The card will be offered to members of the public in the Greater Manchester area from the end of this year.
Ministers plan to launch the £30 biometric ID Card nationwide in 2011 or 2012 – but it will not be compulsory.
Opposition spokesmen said it was a “colossal waste of money” and civil liberty groups said it was “as costly to our pockets as to our privacy”.
Ministers say the card, which follows the launch of the foreign national ID card, will provide an easy way of safely proving identity.
They say this system, backed up by a national identity register, will help combat identity fraud, crime and terrorism.
The card is very similar in look to a UK driving licence but holds more data, including two fingerprints and a photograph encoded on a chip.
This chip and its unique number in turn links the card to a national identity register which, under current legislation, could hold more information about the identity of the individual.
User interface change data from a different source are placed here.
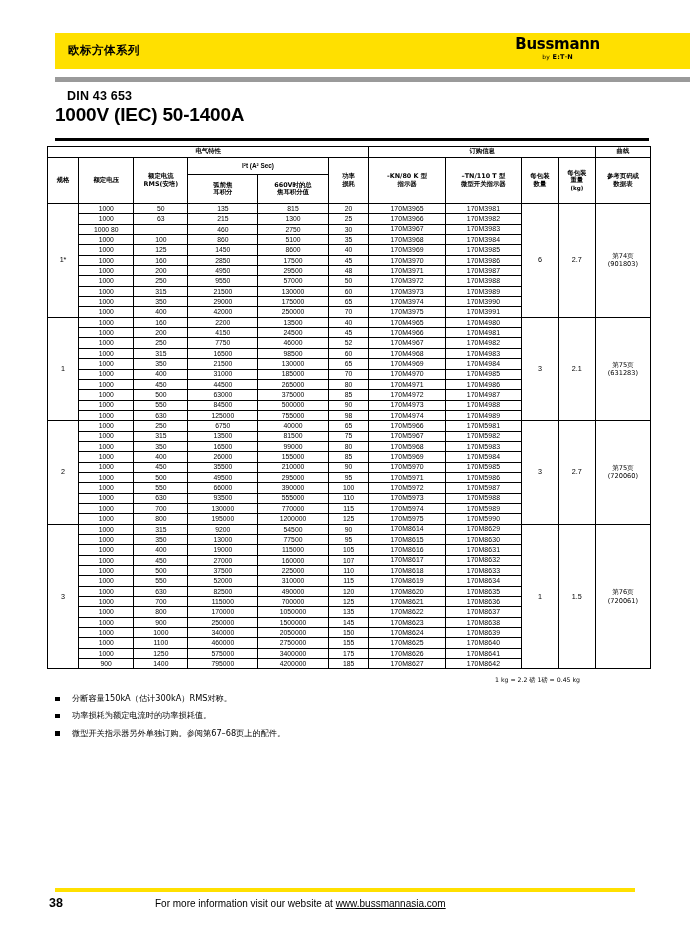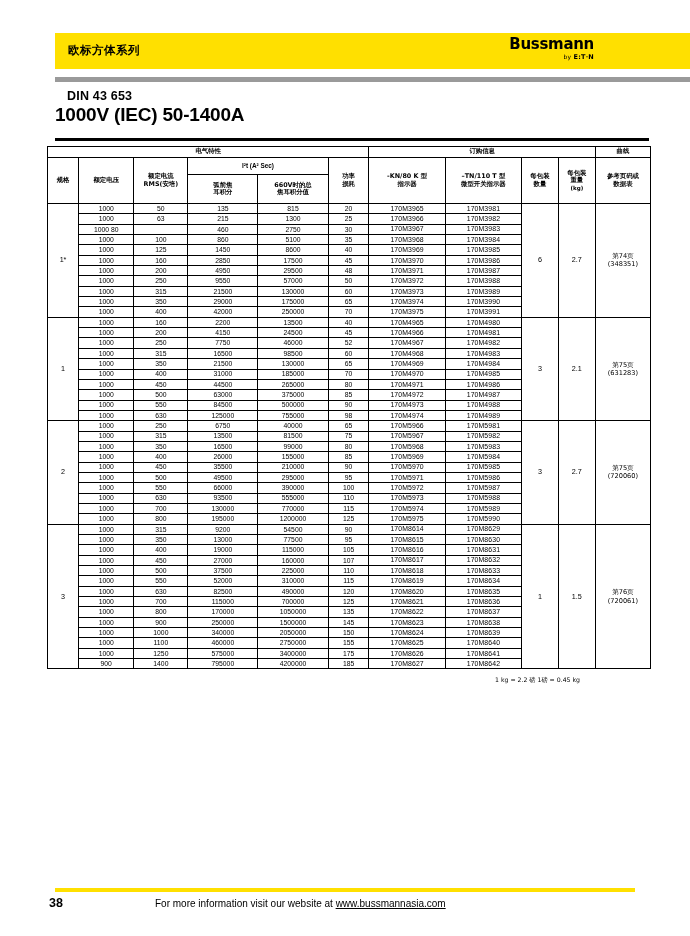--- a/index.html
+++ b/index.html
@@ -18,21 +18,21 @@
   .header-band {
     position:absolute; left:55px; top:33px; width:635px; height:36px;
     background:#FFE000;
   }
   .header-series {
     position:absolute; left:68px; top:43px;
     font-size:11.5px; font-weight:bold; letter-spacing:.5px;
     font-family:"DejaVu Sans", sans-serif;
   }
   .brand {
-    position:absolute; right:28px; top:37px; text-align:right;
+    position:absolute; right:22px; top:37px; text-align:center;
   }
   .brand-name {
     font-size:15px; font-weight:bold; letter-spacing:-.3px;
     font-family:"DejaVu Sans", sans-serif; line-height:1;
   }
   .brand-sub {
     font-size:6.5px; font-weight:bold; letter-spacing:.2px; margin-top:1px;
     font-family:"DejaVu Sans", sans-serif;
   }
   .brand-sub .by { font-weight:normal; font-size:6px; }
@@ -217,21 +217,21 @@
             <td class="num">50</td>
             <td class="num">135</td>
             <td class="num">815</td>
             <td class="num">20</td>
             <td class="pn">170M3965</td>
             <td class="pn">170M3981</td>
             <td class="qty" rowspan="11">6</td>
             <td class="qty" rowspan="11">2.7</td>
             <td class="curve cn" rowspan="11">
               <div>第74页</div>
-              <div>(348351)</div>
+              <div>(901803)</div>
             </td>
           </tr>
           <tr>
             <td class="num">1000</td>
             <td class="num">63</td>
             <td class="num">215</td>
             <td class="num">1300</td>
             <td class="num">25</td>
             <td class="pn">170M3966</td>
             <td class="pn">170M3982</td>
@@ -643,18 +643,23 @@
             <td class="num">185</td>
             <td class="pn">170M8627</td>
             <td class="pn">170M8642</td>
           </tr>
         </tbody>
     </table>
   </div>
 
   <div class="conv-note cn">1 kg = 2.2 磅   1磅 = 0.45 kg</div>
 
+  <div class="notes" id="notes">
+      <div class="note"><span class="bullet"></span><span>分断容量150kA（估计300kA）RMS对称。</span></div>
+      <div class="note"><span class="bullet"></span><span>功率损耗为额定电流时的功率损耗值。</span></div>
+      <div class="note"><span class="bullet"></span><span>微型开关指示器另外单独订购。参阅第67–68页上的配件。</span></div>
+    </div>
 
   <div class="footer-rule"></div>
   <div class="page-num">38</div>
   <div class="footer-text"><span>For more information visit our website at </span><a href="#">www.bussmannasia.com</a></div>
 
 </div>
 
 </body></html>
If the scheme goes ahead, the card could be used as a travel document within Europe, separate to the passport, similar to arrangements between other EU member states.
Like the UK passport, the front of the card displays the royal crest as well as the thistle, the rose, the shamrock and the daffodil to represent the four parts of the UK.
The Home Office denied the union jack had been left off the card for fear of antagonising Northern Ireland’s nationalist community. A spokeswoman said the card was based on the British passport, which did not have a flag on it.